PROBLEM DESCRIPTION: After going through the data, give the number of lines that contain the word "Virtual" as your sole answer.

INFORMATION SHOWN:
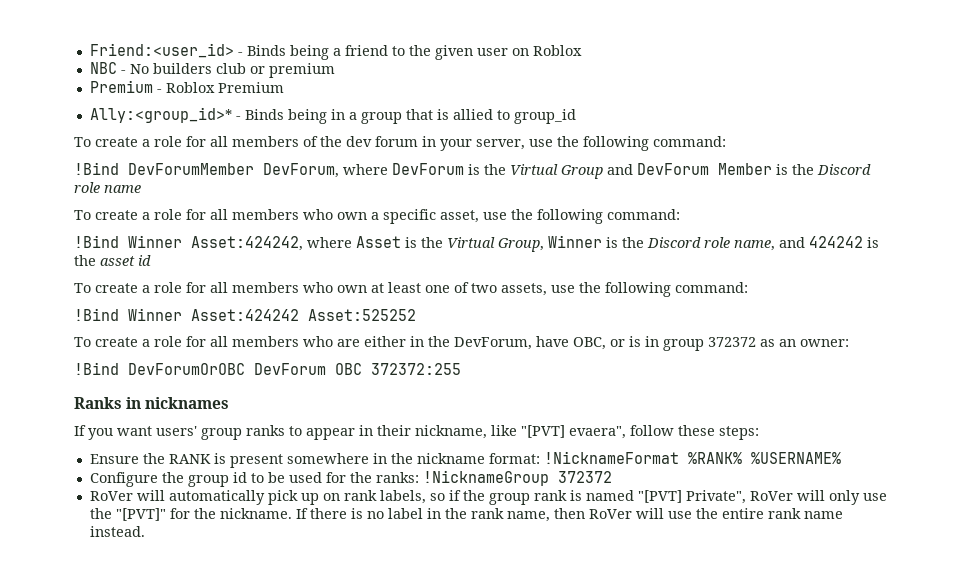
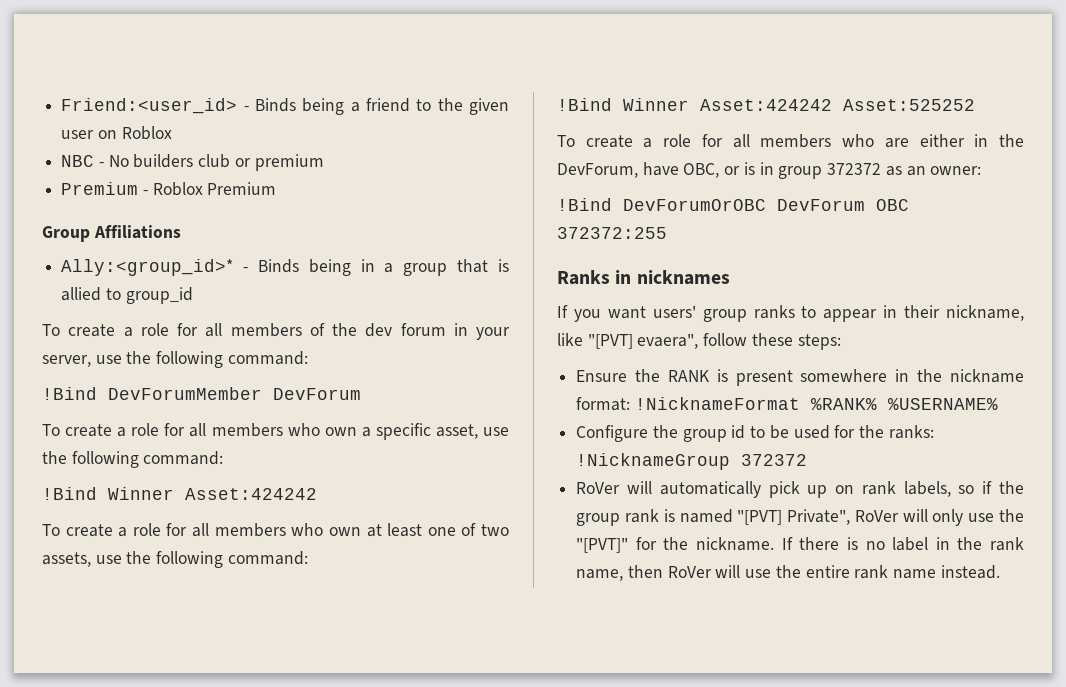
(284, 87) none -> [42,225,181,242] // Group Affiliations
[263,163,871,179] [74,182,141,193] DevForum, where DevForum is the Virtual Group and DevForum Member is the Discord role name -> [273,388,361,400] DevForum
[191,235,879,252] [74,255,151,266] Asset:424242, where Asset is the Virtual Group, Winner is the Discord role name, and 424242 is the asset id -> [185,488,317,500] Asset:424242

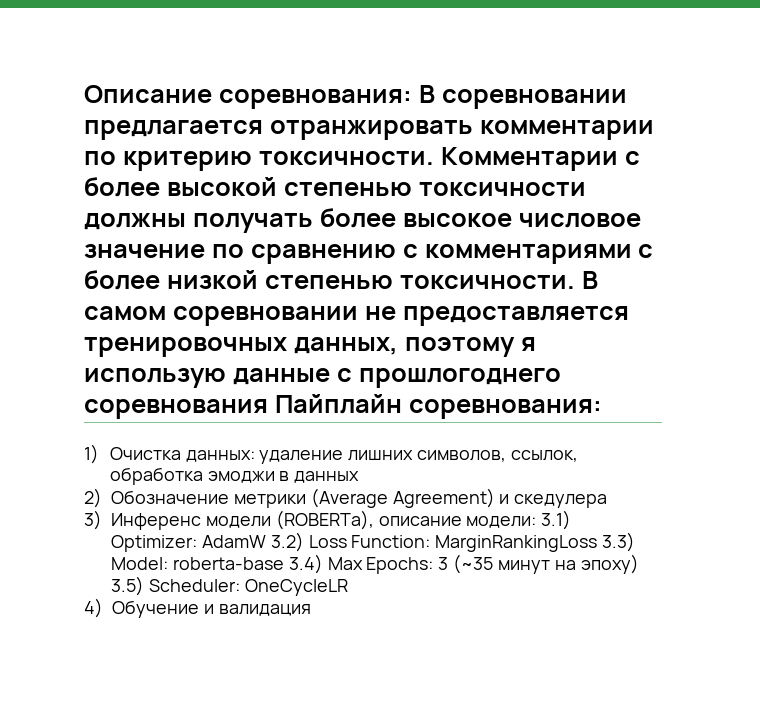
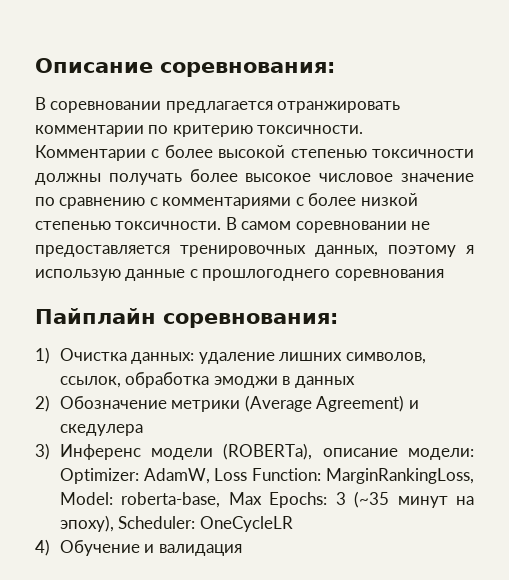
(412, 99) none -> (335, 69) //
(268, 409) none -> (444, 275) //
[541,510,572,530] [111,532,636,552] [111,554,323,574] 3.1) Optimizer: AdamW 3.2) Loss Function: MarginRankingLoss 3.3) Model: roberta-base 3.4) -> [59,468,474,484] [59,492,221,508] Optimizer: AdamW, Loss Function: MarginRankingLoss, Model: roberta-base,
[580,554,639,574] [111,576,144,596] эпоху) 3.5) -> [59,515,114,532] эпоху),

OUTPUT FOR THIS EXERCISE: 2